§ Directions for this task: In your copy, reproduce each entry exactly and leave out the pictures.
Top of Records to process
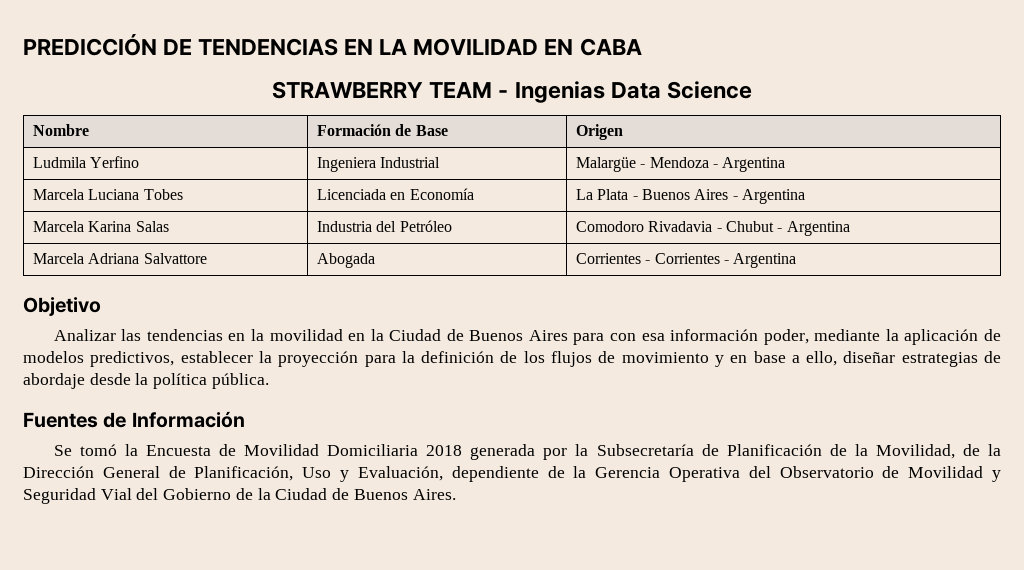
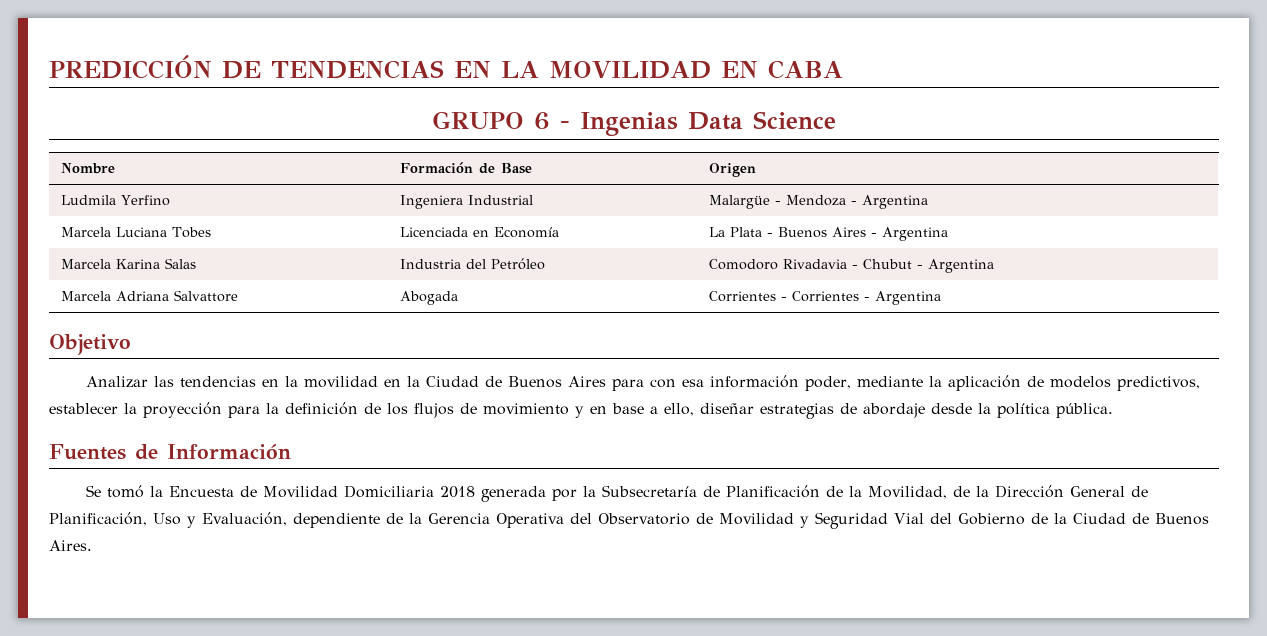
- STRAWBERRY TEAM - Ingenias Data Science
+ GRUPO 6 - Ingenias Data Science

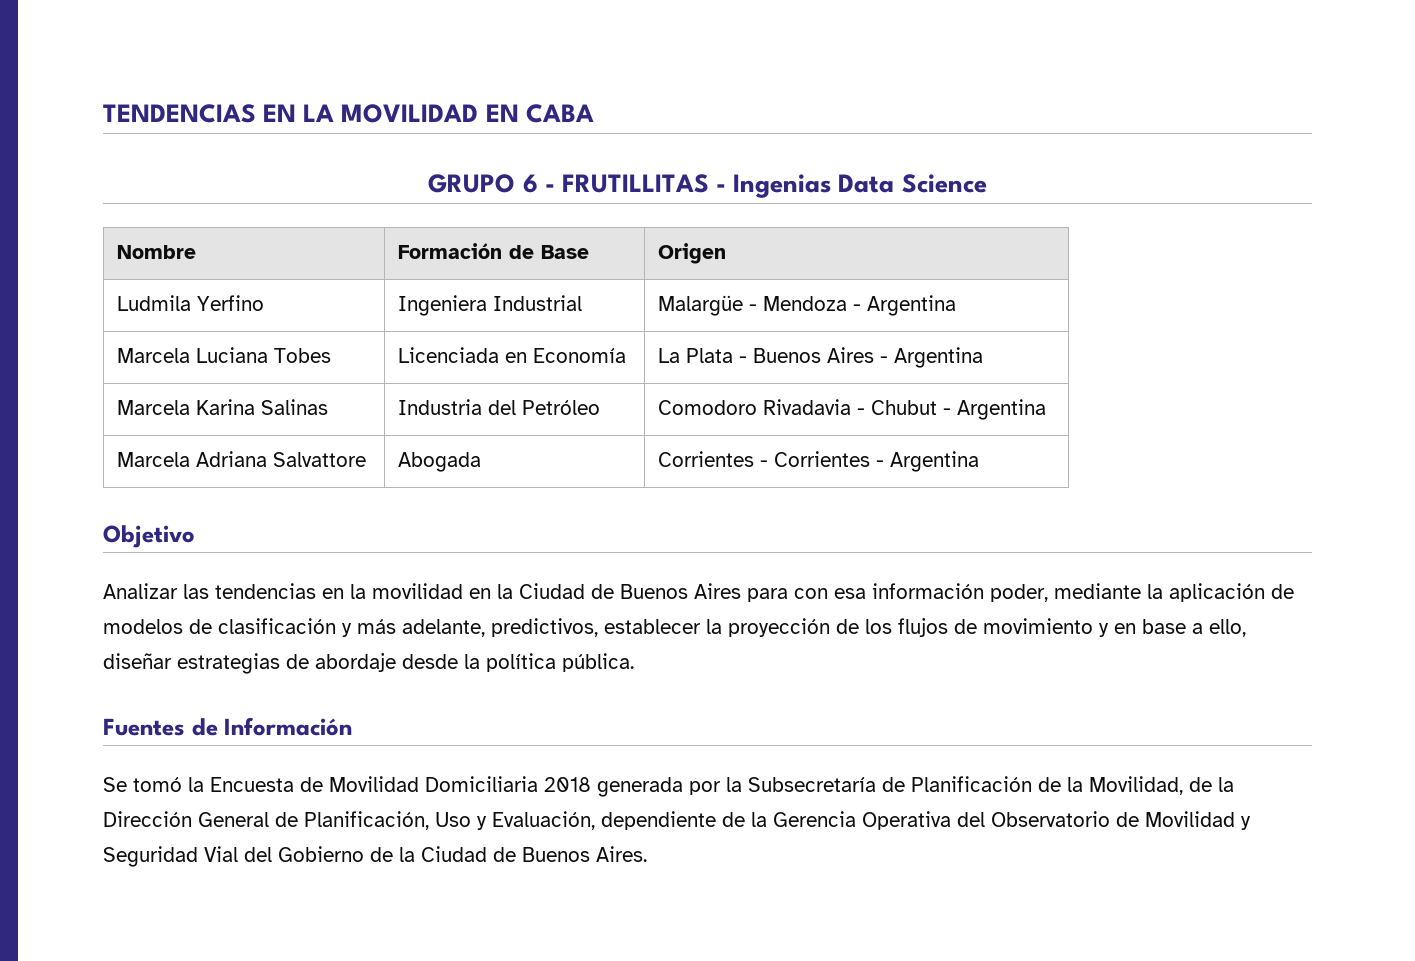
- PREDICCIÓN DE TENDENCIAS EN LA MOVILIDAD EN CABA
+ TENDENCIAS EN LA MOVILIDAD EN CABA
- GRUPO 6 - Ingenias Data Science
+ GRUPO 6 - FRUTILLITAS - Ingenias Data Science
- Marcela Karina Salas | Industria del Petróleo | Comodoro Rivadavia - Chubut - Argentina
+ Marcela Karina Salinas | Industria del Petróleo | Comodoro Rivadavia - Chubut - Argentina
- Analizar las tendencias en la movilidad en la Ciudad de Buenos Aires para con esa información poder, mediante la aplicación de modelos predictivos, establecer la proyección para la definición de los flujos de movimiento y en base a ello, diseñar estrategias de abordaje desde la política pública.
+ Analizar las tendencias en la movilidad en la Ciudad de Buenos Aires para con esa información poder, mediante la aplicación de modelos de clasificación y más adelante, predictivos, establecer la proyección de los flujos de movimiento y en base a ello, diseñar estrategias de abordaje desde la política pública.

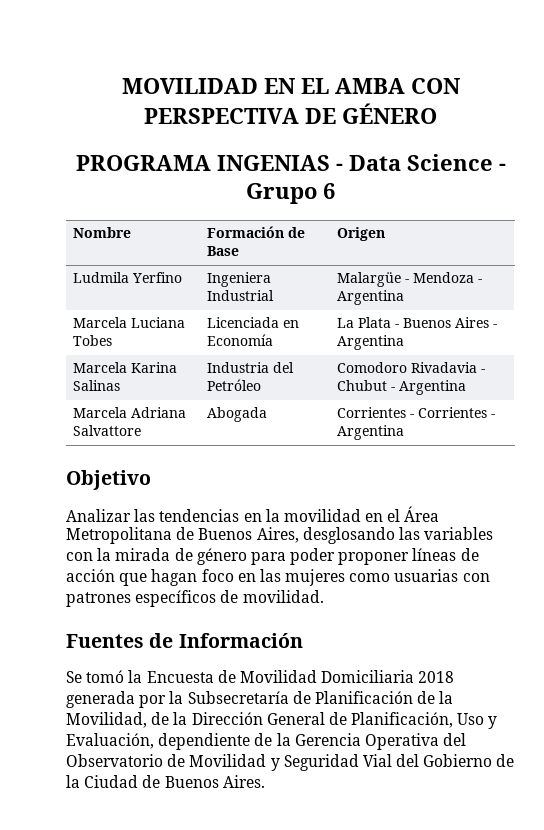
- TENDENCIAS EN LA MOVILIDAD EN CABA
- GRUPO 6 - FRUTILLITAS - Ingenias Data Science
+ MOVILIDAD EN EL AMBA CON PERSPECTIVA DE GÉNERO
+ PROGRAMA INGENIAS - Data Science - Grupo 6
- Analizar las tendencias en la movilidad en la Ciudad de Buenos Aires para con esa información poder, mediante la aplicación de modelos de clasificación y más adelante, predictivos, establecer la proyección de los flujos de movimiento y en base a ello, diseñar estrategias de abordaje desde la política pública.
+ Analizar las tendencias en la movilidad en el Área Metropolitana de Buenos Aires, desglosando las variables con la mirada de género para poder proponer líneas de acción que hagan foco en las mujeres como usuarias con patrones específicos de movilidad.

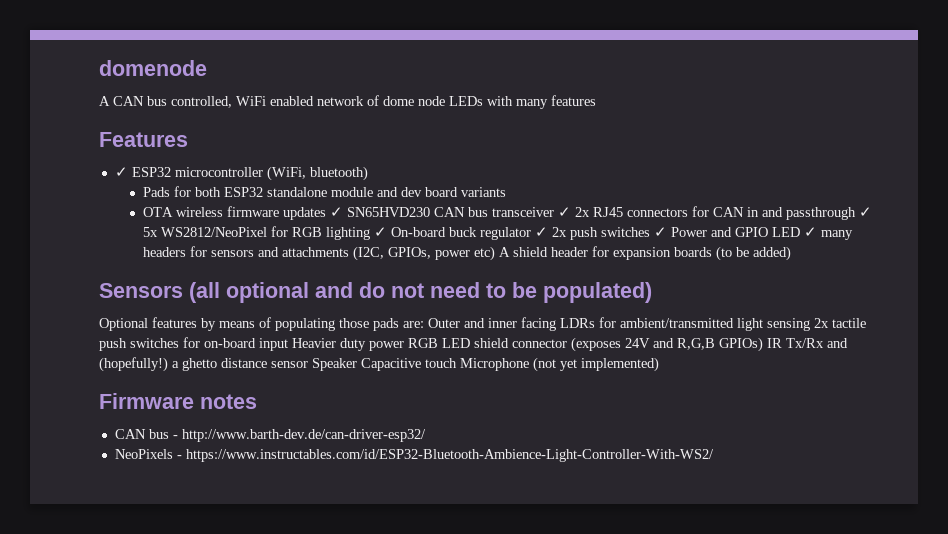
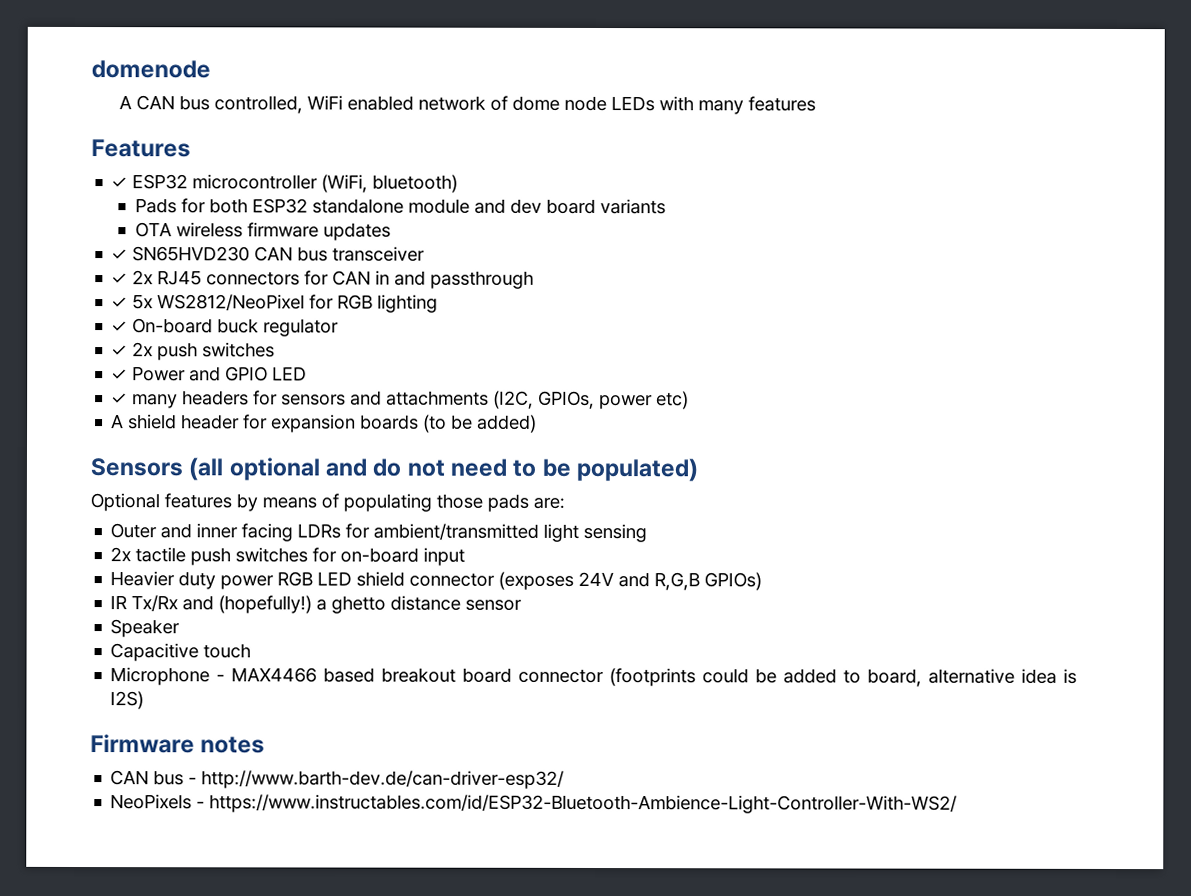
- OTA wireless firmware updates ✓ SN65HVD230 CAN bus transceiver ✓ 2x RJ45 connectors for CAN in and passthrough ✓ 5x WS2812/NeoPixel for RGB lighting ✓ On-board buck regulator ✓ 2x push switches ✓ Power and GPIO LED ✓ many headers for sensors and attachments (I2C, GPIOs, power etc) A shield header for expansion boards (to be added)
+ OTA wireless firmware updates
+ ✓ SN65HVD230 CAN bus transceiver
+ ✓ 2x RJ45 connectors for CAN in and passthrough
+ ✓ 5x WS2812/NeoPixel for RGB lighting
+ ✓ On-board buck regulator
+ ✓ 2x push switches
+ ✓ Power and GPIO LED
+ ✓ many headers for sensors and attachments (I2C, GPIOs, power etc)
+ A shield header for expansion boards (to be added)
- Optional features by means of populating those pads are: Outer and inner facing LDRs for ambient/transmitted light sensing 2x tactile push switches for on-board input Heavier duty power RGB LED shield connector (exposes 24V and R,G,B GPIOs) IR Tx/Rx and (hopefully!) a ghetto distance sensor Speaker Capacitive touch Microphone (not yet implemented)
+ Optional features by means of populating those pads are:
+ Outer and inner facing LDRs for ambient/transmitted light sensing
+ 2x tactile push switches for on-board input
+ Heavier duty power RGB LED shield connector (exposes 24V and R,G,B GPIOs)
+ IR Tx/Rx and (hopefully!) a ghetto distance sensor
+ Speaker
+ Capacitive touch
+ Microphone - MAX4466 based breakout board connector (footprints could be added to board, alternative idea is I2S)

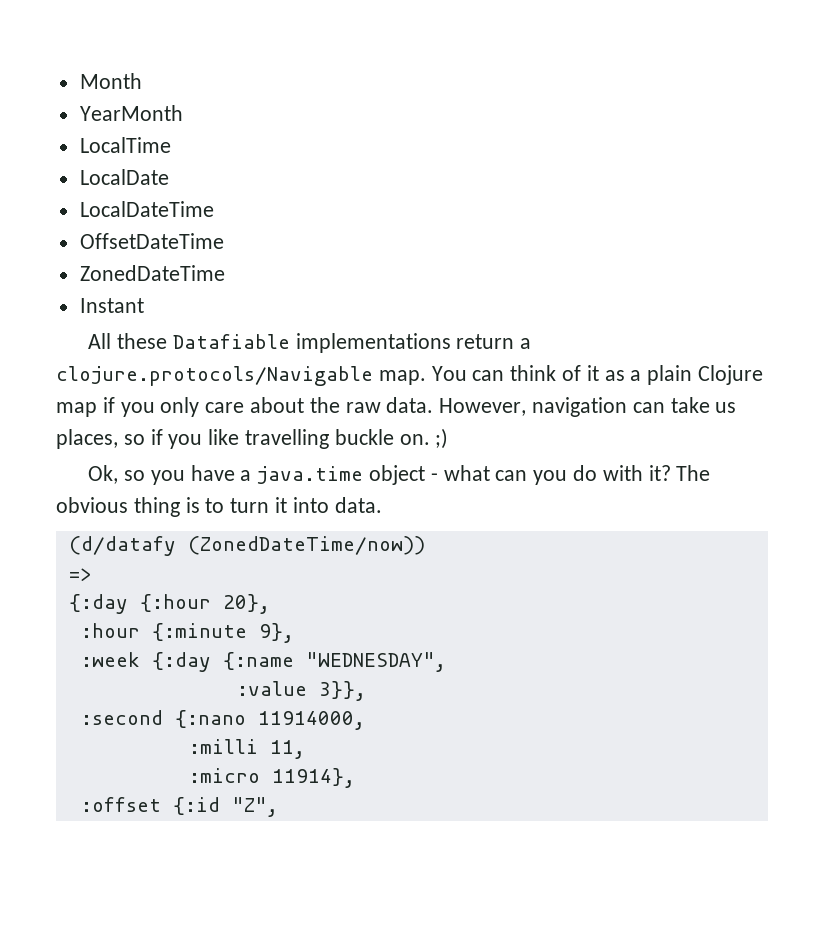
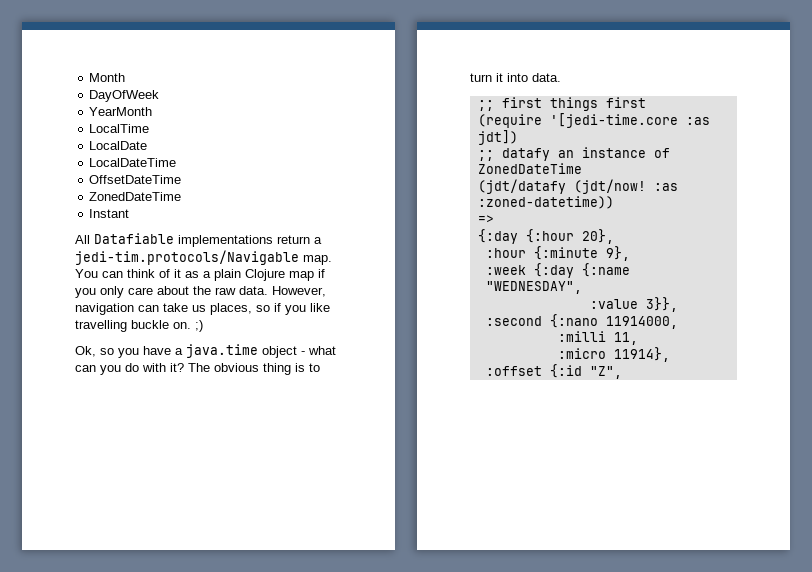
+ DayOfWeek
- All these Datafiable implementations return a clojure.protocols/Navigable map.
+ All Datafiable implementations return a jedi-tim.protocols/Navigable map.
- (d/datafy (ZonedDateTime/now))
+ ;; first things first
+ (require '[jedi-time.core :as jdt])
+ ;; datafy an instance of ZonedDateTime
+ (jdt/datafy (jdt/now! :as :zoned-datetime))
Bottom of Records to process
§ Solution:
- STRAWBERRY TEAM - Ingenias Data Science
+ GRUPO 6 - Ingenias Data Science

- PREDICCIÓN DE TENDENCIAS EN LA MOVILIDAD EN CABA
+ TENDENCIAS EN LA MOVILIDAD EN CABA
- GRUPO 6 - Ingenias Data Science
+ GRUPO 6 - FRUTILLITAS - Ingenias Data Science
- Marcela Karina Salas | Industria del Petróleo | Comodoro Rivadavia - Chubut - Argentina
+ Marcela Karina Salinas | Industria del Petróleo | Comodoro Rivadavia - Chubut - Argentina
- Analizar las tendencias en la movilidad en la Ciudad de Buenos Aires para con esa información poder, mediante la aplicación de modelos predictivos, establecer la proyección para la definición de los flujos de movimiento y en base a ello, diseñar estrategias de abordaje desde la política pública.
+ Analizar las tendencias en la movilidad en la Ciudad de Buenos Aires para con esa información poder, mediante la aplicación de modelos de clasificación y más adelante, predictivos, establecer la proyección de los flujos de movimiento y en base a ello, diseñar estrategias de abordaje desde la política pública.

- TENDENCIAS EN LA MOVILIDAD EN CABA
- GRUPO 6 - FRUTILLITAS - Ingenias Data Science
+ MOVILIDAD EN EL AMBA CON PERSPECTIVA DE GÉNERO
+ PROGRAMA INGENIAS - Data Science - Grupo 6
- Analizar las tendencias en la movilidad en la Ciudad de Buenos Aires para con esa información poder, mediante la aplicación de modelos de clasificación y más adelante, predictivos, establecer la proyección de los flujos de movimiento y en base a ello, diseñar estrategias de abordaje desde la política pública.
+ Analizar las tendencias en la movilidad en el Área Metropolitana de Buenos Aires, desglosando las variables con la mirada de género para poder proponer líneas de acción que hagan foco en las mujeres como usuarias con patrones específicos de movilidad.

- OTA wireless firmware updates ✓ SN65HVD230 CAN bus transceiver ✓ 2x RJ45 connectors for CAN in and passthrough ✓ 5x WS2812/NeoPixel for RGB lighting ✓ On-board buck regulator ✓ 2x push switches ✓ Power and GPIO LED ✓ many headers for sensors and attachments (I2C, GPIOs, power etc) A shield header for expansion boards (to be added)
+ OTA wireless firmware updates
+ ✓ SN65HVD230 CAN bus transceiver
+ ✓ 2x RJ45 connectors for CAN in and passthrough
+ ✓ 5x WS2812/NeoPixel for RGB lighting
+ ✓ On-board buck regulator
+ ✓ 2x push switches
+ ✓ Power and GPIO LED
+ ✓ many headers for sensors and attachments (I2C, GPIOs, power etc)
+ A shield header for expansion boards (to be added)
- Optional features by means of populating those pads are: Outer and inner facing LDRs for ambient/transmitted light sensing 2x tactile push switches for on-board input Heavier duty power RGB LED shield connector (exposes 24V and R,G,B GPIOs) IR Tx/Rx and (hopefully!) a ghetto distance sensor Speaker Capacitive touch Microphone (not yet implemented)
+ Optional features by means of populating those pads are:
+ Outer and inner facing LDRs for ambient/transmitted light sensing
+ 2x tactile push switches for on-board input
+ Heavier duty power RGB LED shield connector (exposes 24V and R,G,B GPIOs)
+ IR Tx/Rx and (hopefully!) a ghetto distance sensor
+ Speaker
+ Capacitive touch
+ Microphone - MAX4466 based breakout board connector (footprints could be added to board, alternative idea is I2S)

+ DayOfWeek
- All these Datafiable implementations return a clojure.protocols/Navigable map.
+ All Datafiable implementations return a jedi-tim.protocols/Navigable map.
- (d/datafy (ZonedDateTime/now))
+ ;; first things first
+ (require '[jedi-time.core :as jdt])
+ ;; datafy an instance of ZonedDateTime
+ (jdt/datafy (jdt/now! :as :zoned-datetime))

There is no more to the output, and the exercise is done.